BlackBerry masih menjadikan Indonesia sebagai pasar utama sehingga berkomitmen memberikan layanan dan produk-produk yang sesuai dengan kebutuhan konsumen.
"Dari riset yang dilakukan BlackBerry, maka konsumen smartphone di Indonesia sangat menyukai handset layar lebar, sehingga diluncurkanlah Z30 sebagai handset BlackBerry dengan layar terlebar," kata Managing Director BlackBerry Indonesia Maspiyono Handoyo di sela-sela peluncuran BlackBerry Z30, Selasa (19/11).
Menurut dia, BlackBerry mengeluarkan empat strategi utama untuk meningkatkan pasarnya di Indonesia, yaitu melalui peluncuran berbagai produk baru, BBM lintas platform, BES 10 yang sangat aman dari penyadapan, serta pengembangan konten dari developer lokal.
Hal senada diungkapkan GM Product BlackBerry Asia Pacific Ardho Fadola, bahwa pihaknya masih optimis bermain di pasar Indonesia mengingat penetrasi smartphone yang masih 20 persen.
"Sebenarnya dengan dulu sama saja, cuma karena saat ini ragam produknya lebih banyak, maka volume barang yang beredar di pasar makin besar sehingga persentase BlackBerry makin kecil," ujarnya.

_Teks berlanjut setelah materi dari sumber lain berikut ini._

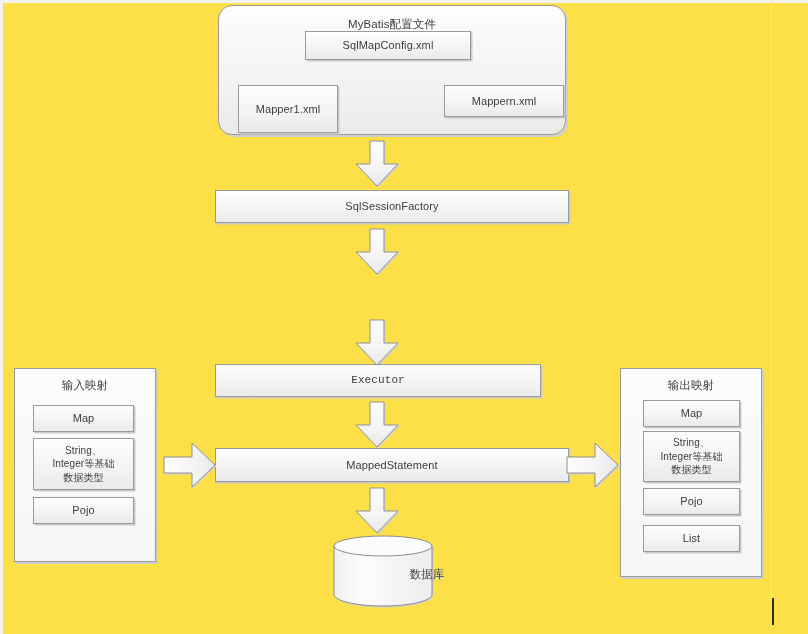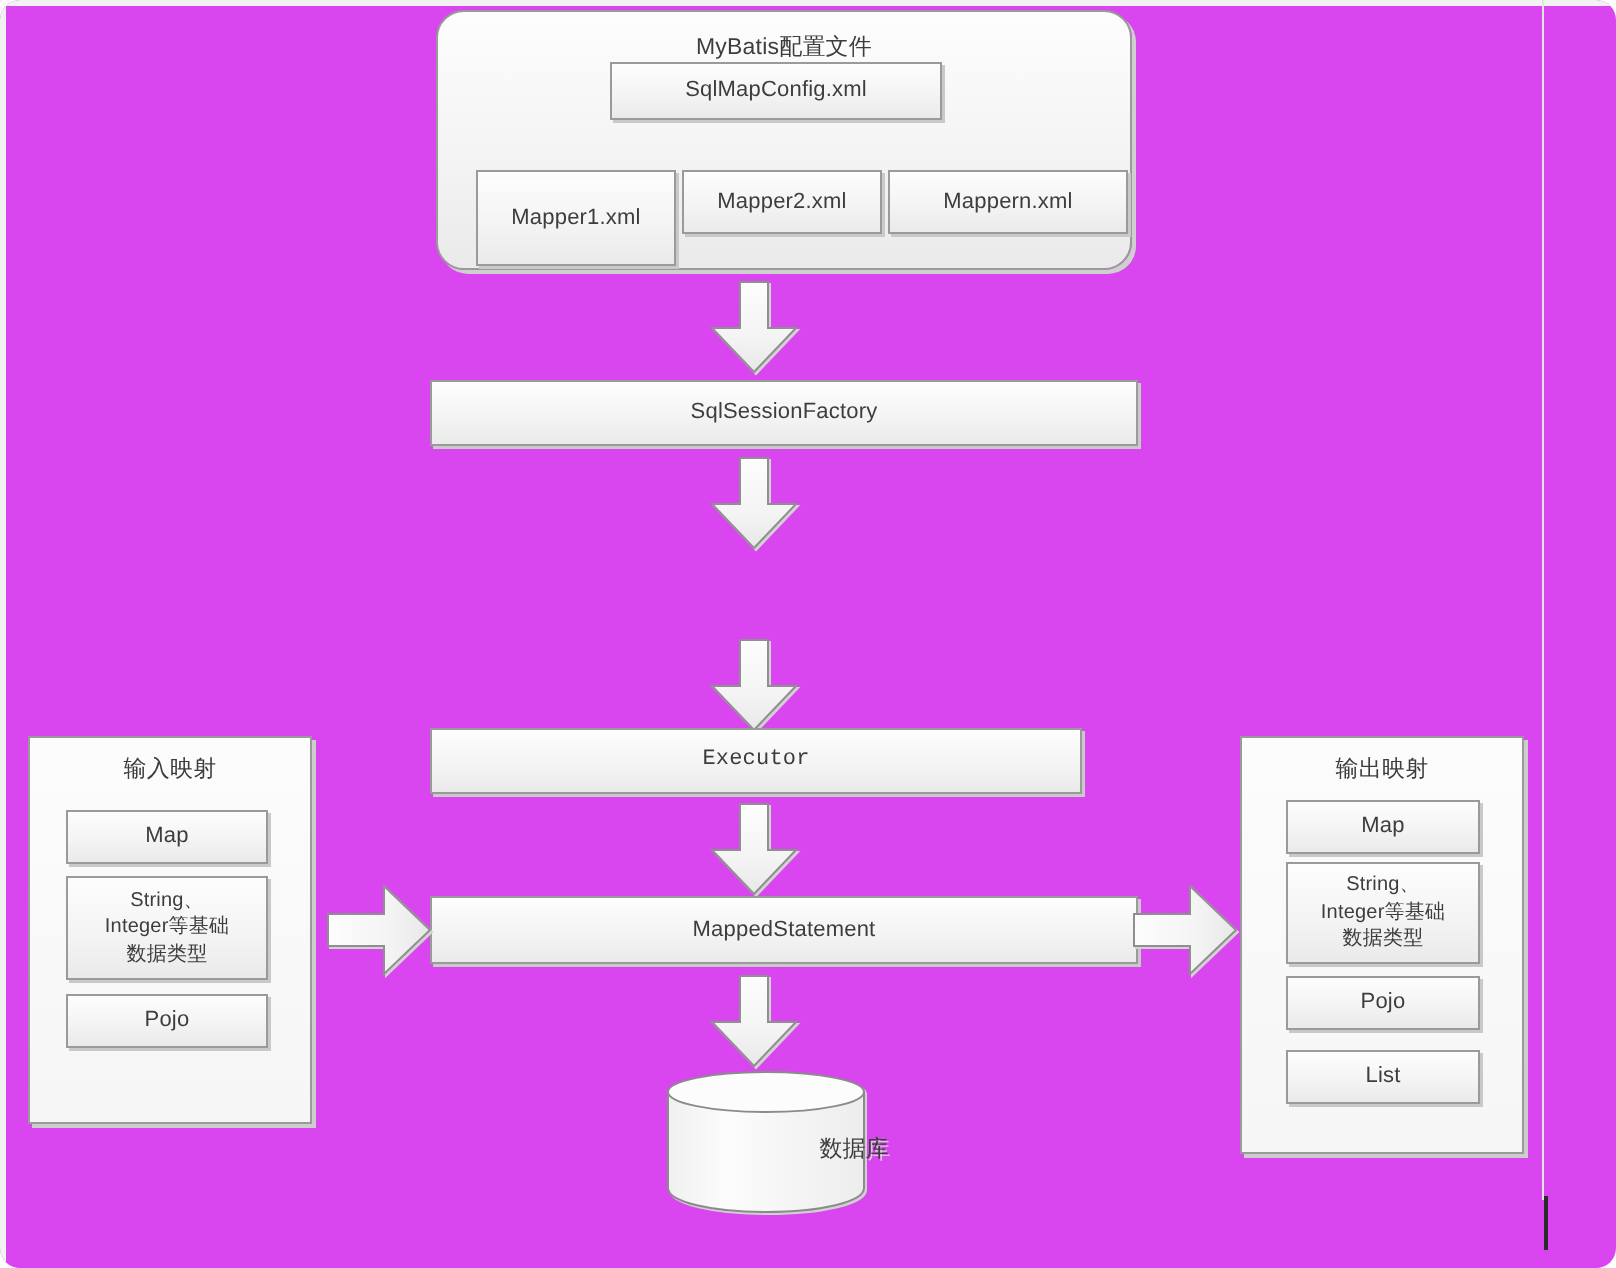"MyBatis配置文件" #canvas { background: #d946ef -> #fde047; border-radius: 10px -> none }
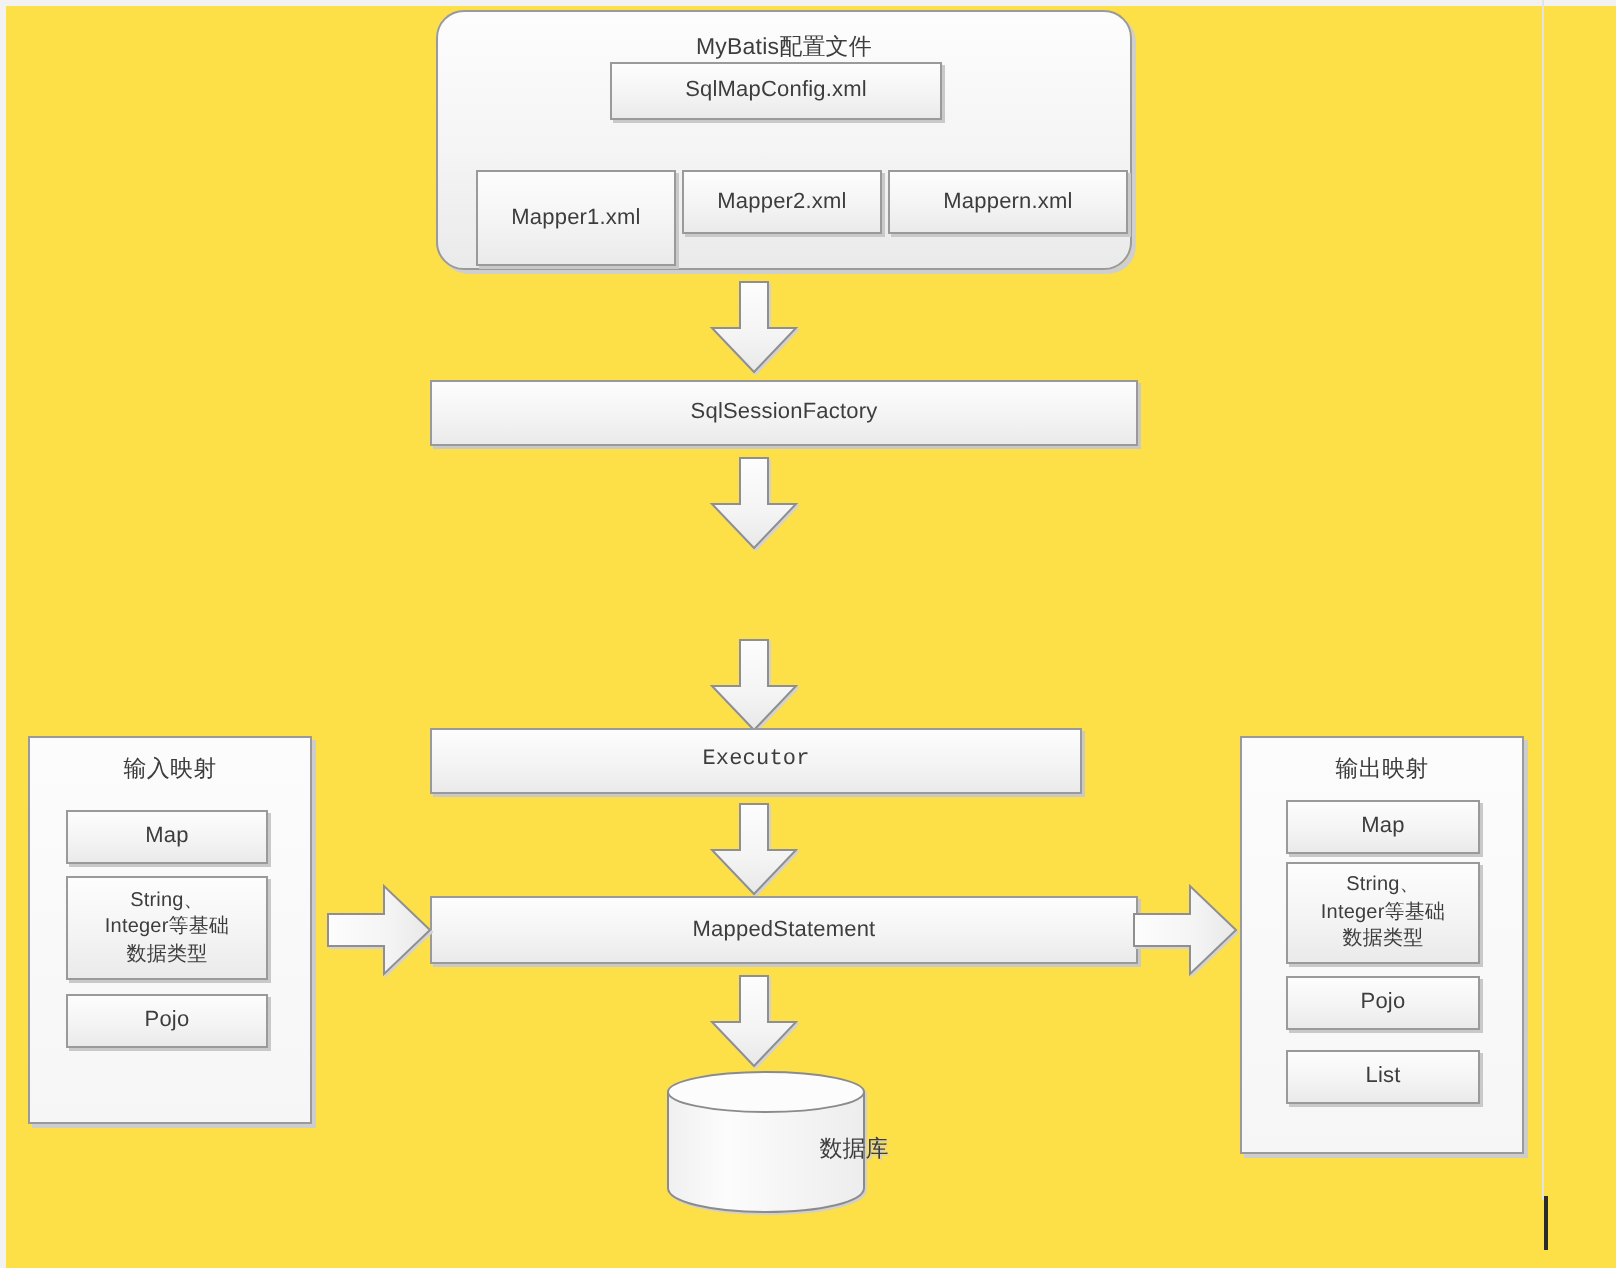"Mapper2.xml" div.box { html: <div>Mapper2.xml</div> -> none }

BlackBerry menilai sangat banyak pengguna BlackBerry yang masih setia dengan BlackBerry bukan karena BBM-nya, tapi juga kecepatan browsing, push email, dan fitur-fitur menarik lainnya seperti BlackBerry Hub.
Namun, baik Ardho maupun Maspiyono enggan menyebutkan berapa total handset yang sudah terjual di Indonesia, termasuk pangsa pasar smartphone saat ini.
Mengenai penurunan harga pada sejumlah BlackBerry 10, Ardho menyebutnya sebagai hal yang wajar. "Memang kami turunkan, karena tidak mungkin sudah setahun tapi harga masih sama dengan waktu di launching," tuturnya.